_Stored dataset items_
☆ ☆ ☆ ☆

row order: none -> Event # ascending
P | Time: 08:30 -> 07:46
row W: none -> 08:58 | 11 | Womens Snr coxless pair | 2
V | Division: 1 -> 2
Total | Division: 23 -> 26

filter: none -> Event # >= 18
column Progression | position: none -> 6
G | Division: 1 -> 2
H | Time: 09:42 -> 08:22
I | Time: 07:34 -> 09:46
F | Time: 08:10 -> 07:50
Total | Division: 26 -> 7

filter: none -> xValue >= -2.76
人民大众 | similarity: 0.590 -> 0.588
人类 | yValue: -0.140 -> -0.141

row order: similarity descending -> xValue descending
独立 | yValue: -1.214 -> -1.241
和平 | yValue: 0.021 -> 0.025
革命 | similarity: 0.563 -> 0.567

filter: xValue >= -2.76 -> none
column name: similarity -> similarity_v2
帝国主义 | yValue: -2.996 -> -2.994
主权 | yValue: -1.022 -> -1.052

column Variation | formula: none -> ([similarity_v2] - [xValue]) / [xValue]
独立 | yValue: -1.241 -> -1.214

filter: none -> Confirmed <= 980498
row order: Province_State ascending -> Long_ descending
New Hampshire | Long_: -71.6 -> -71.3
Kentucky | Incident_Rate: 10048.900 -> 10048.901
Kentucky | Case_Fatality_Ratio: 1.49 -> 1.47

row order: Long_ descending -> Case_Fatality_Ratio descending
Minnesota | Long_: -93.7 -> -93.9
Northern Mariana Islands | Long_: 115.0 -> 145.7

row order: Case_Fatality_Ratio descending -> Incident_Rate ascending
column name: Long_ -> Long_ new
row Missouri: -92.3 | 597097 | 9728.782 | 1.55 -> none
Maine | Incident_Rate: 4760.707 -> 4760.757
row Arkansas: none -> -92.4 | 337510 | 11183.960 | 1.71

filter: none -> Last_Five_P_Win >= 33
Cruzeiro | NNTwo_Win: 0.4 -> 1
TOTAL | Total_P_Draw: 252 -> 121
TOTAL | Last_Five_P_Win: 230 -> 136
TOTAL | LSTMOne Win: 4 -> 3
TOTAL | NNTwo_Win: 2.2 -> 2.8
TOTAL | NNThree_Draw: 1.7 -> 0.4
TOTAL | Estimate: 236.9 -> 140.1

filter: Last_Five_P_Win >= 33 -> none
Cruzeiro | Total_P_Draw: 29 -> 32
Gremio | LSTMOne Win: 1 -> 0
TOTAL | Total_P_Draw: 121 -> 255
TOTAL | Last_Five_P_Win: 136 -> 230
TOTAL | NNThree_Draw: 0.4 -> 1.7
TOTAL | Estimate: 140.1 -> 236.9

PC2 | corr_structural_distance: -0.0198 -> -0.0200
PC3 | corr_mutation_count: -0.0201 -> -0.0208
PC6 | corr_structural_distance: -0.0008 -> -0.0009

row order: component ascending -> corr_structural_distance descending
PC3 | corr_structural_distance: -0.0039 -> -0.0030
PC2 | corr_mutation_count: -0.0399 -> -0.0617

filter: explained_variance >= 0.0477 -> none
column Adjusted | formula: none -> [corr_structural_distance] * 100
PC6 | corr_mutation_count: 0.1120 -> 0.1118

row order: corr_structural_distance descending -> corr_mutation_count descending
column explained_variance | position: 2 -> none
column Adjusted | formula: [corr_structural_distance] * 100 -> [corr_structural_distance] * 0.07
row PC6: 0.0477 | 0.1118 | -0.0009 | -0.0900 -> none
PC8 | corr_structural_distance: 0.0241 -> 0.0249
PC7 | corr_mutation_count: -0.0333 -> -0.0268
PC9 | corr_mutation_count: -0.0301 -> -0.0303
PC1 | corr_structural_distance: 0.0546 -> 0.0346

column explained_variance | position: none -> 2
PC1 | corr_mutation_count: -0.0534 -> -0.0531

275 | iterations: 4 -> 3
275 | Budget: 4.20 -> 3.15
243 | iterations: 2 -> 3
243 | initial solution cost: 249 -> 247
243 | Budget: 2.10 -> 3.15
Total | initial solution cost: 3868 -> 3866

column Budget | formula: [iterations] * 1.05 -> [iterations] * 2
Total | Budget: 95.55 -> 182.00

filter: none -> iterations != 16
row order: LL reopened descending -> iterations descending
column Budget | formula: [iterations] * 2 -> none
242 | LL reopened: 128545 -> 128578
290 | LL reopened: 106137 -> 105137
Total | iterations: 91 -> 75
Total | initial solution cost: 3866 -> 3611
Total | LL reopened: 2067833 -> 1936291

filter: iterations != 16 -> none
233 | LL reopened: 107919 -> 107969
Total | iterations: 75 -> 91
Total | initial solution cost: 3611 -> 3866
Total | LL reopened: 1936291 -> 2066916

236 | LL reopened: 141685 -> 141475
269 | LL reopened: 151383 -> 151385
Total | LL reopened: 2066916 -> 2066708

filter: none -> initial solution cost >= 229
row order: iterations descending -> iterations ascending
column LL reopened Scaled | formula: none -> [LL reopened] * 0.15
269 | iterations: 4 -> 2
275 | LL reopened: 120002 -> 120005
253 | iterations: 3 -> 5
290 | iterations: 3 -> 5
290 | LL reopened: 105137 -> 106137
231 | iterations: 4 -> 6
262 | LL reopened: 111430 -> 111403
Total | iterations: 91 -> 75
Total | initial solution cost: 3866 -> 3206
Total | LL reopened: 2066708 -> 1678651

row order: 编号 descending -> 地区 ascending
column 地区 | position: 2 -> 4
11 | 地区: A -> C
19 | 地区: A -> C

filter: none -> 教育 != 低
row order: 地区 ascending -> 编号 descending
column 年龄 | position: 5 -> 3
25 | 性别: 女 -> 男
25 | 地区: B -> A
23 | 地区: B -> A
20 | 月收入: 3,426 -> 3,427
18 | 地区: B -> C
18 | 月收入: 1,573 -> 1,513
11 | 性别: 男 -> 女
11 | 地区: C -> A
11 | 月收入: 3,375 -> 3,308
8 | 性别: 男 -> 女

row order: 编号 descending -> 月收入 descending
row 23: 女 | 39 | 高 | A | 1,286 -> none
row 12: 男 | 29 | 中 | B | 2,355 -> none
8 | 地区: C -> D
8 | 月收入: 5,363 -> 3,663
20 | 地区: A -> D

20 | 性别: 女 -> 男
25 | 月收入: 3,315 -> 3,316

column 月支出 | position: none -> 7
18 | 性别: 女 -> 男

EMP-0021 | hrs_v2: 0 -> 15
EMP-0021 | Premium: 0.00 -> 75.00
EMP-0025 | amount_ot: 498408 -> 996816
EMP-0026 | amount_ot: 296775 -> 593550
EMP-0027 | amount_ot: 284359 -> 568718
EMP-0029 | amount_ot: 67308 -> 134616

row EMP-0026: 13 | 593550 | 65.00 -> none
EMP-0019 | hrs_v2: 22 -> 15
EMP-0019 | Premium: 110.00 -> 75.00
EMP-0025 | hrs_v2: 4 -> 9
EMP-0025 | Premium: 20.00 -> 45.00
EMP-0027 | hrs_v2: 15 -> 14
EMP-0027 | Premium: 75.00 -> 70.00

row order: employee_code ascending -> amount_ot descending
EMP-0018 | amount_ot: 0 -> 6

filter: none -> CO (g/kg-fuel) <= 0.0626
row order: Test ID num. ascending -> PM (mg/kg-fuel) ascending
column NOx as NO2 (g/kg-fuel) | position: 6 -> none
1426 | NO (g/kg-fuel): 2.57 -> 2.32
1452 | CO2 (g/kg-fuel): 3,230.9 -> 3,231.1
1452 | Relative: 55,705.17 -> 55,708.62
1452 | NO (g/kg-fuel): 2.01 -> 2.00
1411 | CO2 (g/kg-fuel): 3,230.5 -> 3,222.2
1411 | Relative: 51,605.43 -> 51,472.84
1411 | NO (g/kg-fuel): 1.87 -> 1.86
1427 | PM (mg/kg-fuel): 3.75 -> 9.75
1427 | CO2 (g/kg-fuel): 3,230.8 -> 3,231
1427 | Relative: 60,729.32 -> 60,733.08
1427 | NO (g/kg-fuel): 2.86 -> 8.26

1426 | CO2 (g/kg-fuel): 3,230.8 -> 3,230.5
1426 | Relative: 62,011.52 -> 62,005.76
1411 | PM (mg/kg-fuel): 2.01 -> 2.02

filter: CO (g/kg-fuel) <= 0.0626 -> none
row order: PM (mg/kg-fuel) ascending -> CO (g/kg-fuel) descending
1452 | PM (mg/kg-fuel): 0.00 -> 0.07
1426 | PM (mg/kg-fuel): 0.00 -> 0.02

☆ ☆ ☆ ☆

In the data above, find the line with "filter: none -> Last_Five_P_Win >= 33" and the line with "TOTAL | Estimate: 236.9 -> 140.1". Retype both, plus every line between them, exactly.

filter: none -> Last_Five_P_Win >= 33
Cruzeiro | NNTwo_Win: 0.4 -> 1
TOTAL | Total_P_Draw: 252 -> 121
TOTAL | Last_Five_P_Win: 230 -> 136
TOTAL | LSTMOne Win: 4 -> 3
TOTAL | NNTwo_Win: 2.2 -> 2.8
TOTAL | NNThree_Draw: 1.7 -> 0.4
TOTAL | Estimate: 236.9 -> 140.1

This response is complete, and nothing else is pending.